Activity: What you output must match the entries exactly, apart from the pictures, which are left out.

Stored dataset items:

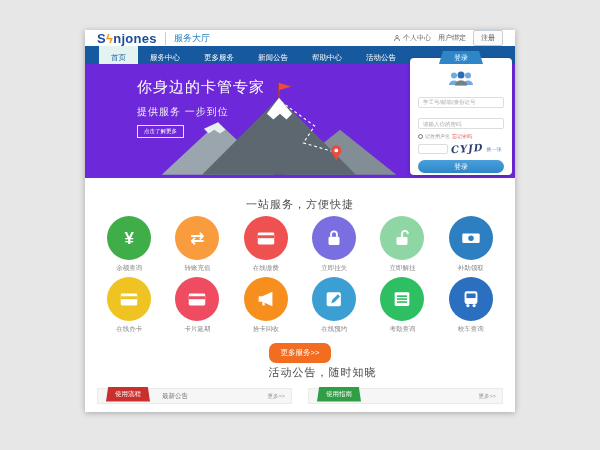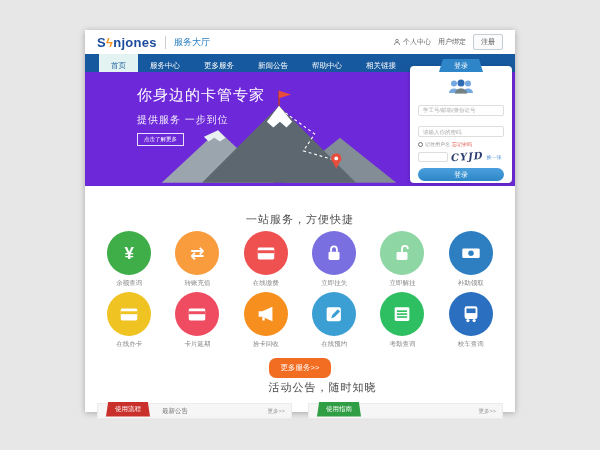--- a/index.html
+++ b/index.html
@@ -2,21 +2,21 @@
 <html><head>
 <meta charset="utf-8">
 <style>
   * { margin:0; padding:0; box-sizing:border-box; }
   html,body { width:600px; height:450px; overflow:hidden; background:#e7e7e7;
               font-family:"Liberation Sans","DejaVu Sans",sans-serif; }
   .page { position:absolute; left:85px; top:30px; width:430px; height:382px;
           background:#fff; box-shadow:0 1px 6px rgba(0,0,0,.28); }
 
   
-  .topbar { height:24px; display:flex; align-items:center; padding:0 12px; background:#fff; }
+  .topbar { height:16px; display:flex; align-items:center; padding:0 12px; background:#fff; }
   .logo { font-size:13px; font-weight:bold; color:#1b4b9b; letter-spacing:.3px; }
   .logo .bolt { color:#f7941d; font-weight:bold; }
   .site-name { margin-left:8px; padding-left:8px; border-left:1px solid #ccc;
                color:#2a7fc0; font-size:9px; }
   .top-right { margin-left:auto; display:flex; align-items:center; gap:7px; }
   .top-link { font-size:7px; color:#666; cursor:pointer; display:flex; align-items:center; gap:2px; }
   .register-btn { font-size:7px; color:#555; border:1px solid #c5cdd5; border-radius:2px;
                   padding:2px 7px; background:#fbfbfb; cursor:pointer; }
 
   
@@ -54,21 +54,21 @@
   .captcha-img { font-family:"DejaVu Serif","Liberation Serif",serif; font-style:italic;
                  font-weight:bold; font-size:10px; color:#2c3e70; letter-spacing:1px;
                  transform:rotate(-4deg); cursor:pointer; }
   .refresh-link { font-size:5px; color:#4a90d9; cursor:pointer; }
   .login-submit { display:block; width:86px; height:13px; margin:6px auto 0;
                   background:linear-gradient(#4aa0dc,#2e86c8); border:none; border-radius:7px;
                   color:#fff; font-size:7px; cursor:pointer; }
 
   
   .svc-title, .ann-title { text-align:center; font-size:11px; color:#4a4a4a; letter-spacing:1px; }
-  .svc-title { margin-top:26px; }
+  .svc-title { margin-top:19px; }
   .svc-grid { padding:0 10px; }
   .svc-row { display:flex; margin-top:4px; }
   .svc-cell { flex:1; display:flex; flex-direction:column; align-items:center; cursor:pointer; }
   .svc-circle { width:44px; height:44px; border-radius:50%; background:var(--c);
                 display:flex; align-items:center; justify-content:center; color:#fff; }
   .svc-glyph { font-size:17px; font-weight:bold; line-height:1; }
   .svc-label { font-size:6.5px; color:#888; margin-top:4px; }
   .more-btn { display:block; margin:9px auto 0; background:#f26c22; color:#fff; border:none;
               border-radius:7px; font-size:7.5px; padding:5px 12px; cursor:pointer; }
 
@@ -105,21 +105,21 @@
       <button class="register-btn">注册</button>
     </span>
   </div>
 
   <div class="nav">
     <span class="nav-item active">首页</span>
     <span class="nav-item">服务中心</span>
     <span class="nav-item">更多服务</span>
     <span class="nav-item">新闻公告</span>
     <span class="nav-item">帮助中心</span>
-    <span class="nav-item">相关链接</span>
+    <span class="nav-item">活动公告</span>
   </div>
 
   <div class="banner">
     <div class="banner-copy">
       <div class="banner-headline">你身边的卡管专家</div>
       <div class="banner-sub">提供服务 一步到位</div>
       <span class="banner-cta">点击了解更多</span>
     </div>
 
     <svg class="mountains" viewBox="-10 -14 260 104">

Exercise answer:
--- a/index.html
+++ b/index.html
@@ -2,21 +2,21 @@
 <html><head>
 <meta charset="utf-8">
 <style>
   * { margin:0; padding:0; box-sizing:border-box; }
   html,body { width:600px; height:450px; overflow:hidden; background:#e7e7e7;
               font-family:"Liberation Sans","DejaVu Sans",sans-serif; }
   .page { position:absolute; left:85px; top:30px; width:430px; height:382px;
           background:#fff; box-shadow:0 1px 6px rgba(0,0,0,.28); }
 
   
-  .topbar { height:24px; display:flex; align-items:center; padding:0 12px; background:#fff; }
+  .topbar { height:16px; display:flex; align-items:center; padding:0 12px; background:#fff; }
   .logo { font-size:13px; font-weight:bold; color:#1b4b9b; letter-spacing:.3px; }
   .logo .bolt { color:#f7941d; font-weight:bold; }
   .site-name { margin-left:8px; padding-left:8px; border-left:1px solid #ccc;
                color:#2a7fc0; font-size:9px; }
   .top-right { margin-left:auto; display:flex; align-items:center; gap:7px; }
   .top-link { font-size:7px; color:#666; cursor:pointer; display:flex; align-items:center; gap:2px; }
   .register-btn { font-size:7px; color:#555; border:1px solid #c5cdd5; border-radius:2px;
                   padding:2px 7px; background:#fbfbfb; cursor:pointer; }
 
   
@@ -54,21 +54,21 @@
   .captcha-img { font-family:"DejaVu Serif","Liberation Serif",serif; font-style:italic;
                  font-weight:bold; font-size:10px; color:#2c3e70; letter-spacing:1px;
                  transform:rotate(-4deg); cursor:pointer; }
   .refresh-link { font-size:5px; color:#4a90d9; cursor:pointer; }
   .login-submit { display:block; width:86px; height:13px; margin:6px auto 0;
                   background:linear-gradient(#4aa0dc,#2e86c8); border:none; border-radius:7px;
                   color:#fff; font-size:7px; cursor:pointer; }
 
   
   .svc-title, .ann-title { text-align:center; font-size:11px; color:#4a4a4a; letter-spacing:1px; }
-  .svc-title { margin-top:26px; }
+  .svc-title { margin-top:19px; }
   .svc-grid { padding:0 10px; }
   .svc-row { display:flex; margin-top:4px; }
   .svc-cell { flex:1; display:flex; flex-direction:column; align-items:center; cursor:pointer; }
   .svc-circle { width:44px; height:44px; border-radius:50%; background:var(--c);
                 display:flex; align-items:center; justify-content:center; color:#fff; }
   .svc-glyph { font-size:17px; font-weight:bold; line-height:1; }
   .svc-label { font-size:6.5px; color:#888; margin-top:4px; }
   .more-btn { display:block; margin:9px auto 0; background:#f26c22; color:#fff; border:none;
               border-radius:7px; font-size:7.5px; padding:5px 12px; cursor:pointer; }
 
@@ -105,21 +105,21 @@
       <button class="register-btn">注册</button>
     </span>
   </div>
 
   <div class="nav">
     <span class="nav-item active">首页</span>
     <span class="nav-item">服务中心</span>
     <span class="nav-item">更多服务</span>
     <span class="nav-item">新闻公告</span>
     <span class="nav-item">帮助中心</span>
-    <span class="nav-item">相关链接</span>
+    <span class="nav-item">活动公告</span>
   </div>
 
   <div class="banner">
     <div class="banner-copy">
       <div class="banner-headline">你身边的卡管专家</div>
       <div class="banner-sub">提供服务 一步到位</div>
       <span class="banner-cta">点击了解更多</span>
     </div>
 
     <svg class="mountains" viewBox="-10 -14 260 104">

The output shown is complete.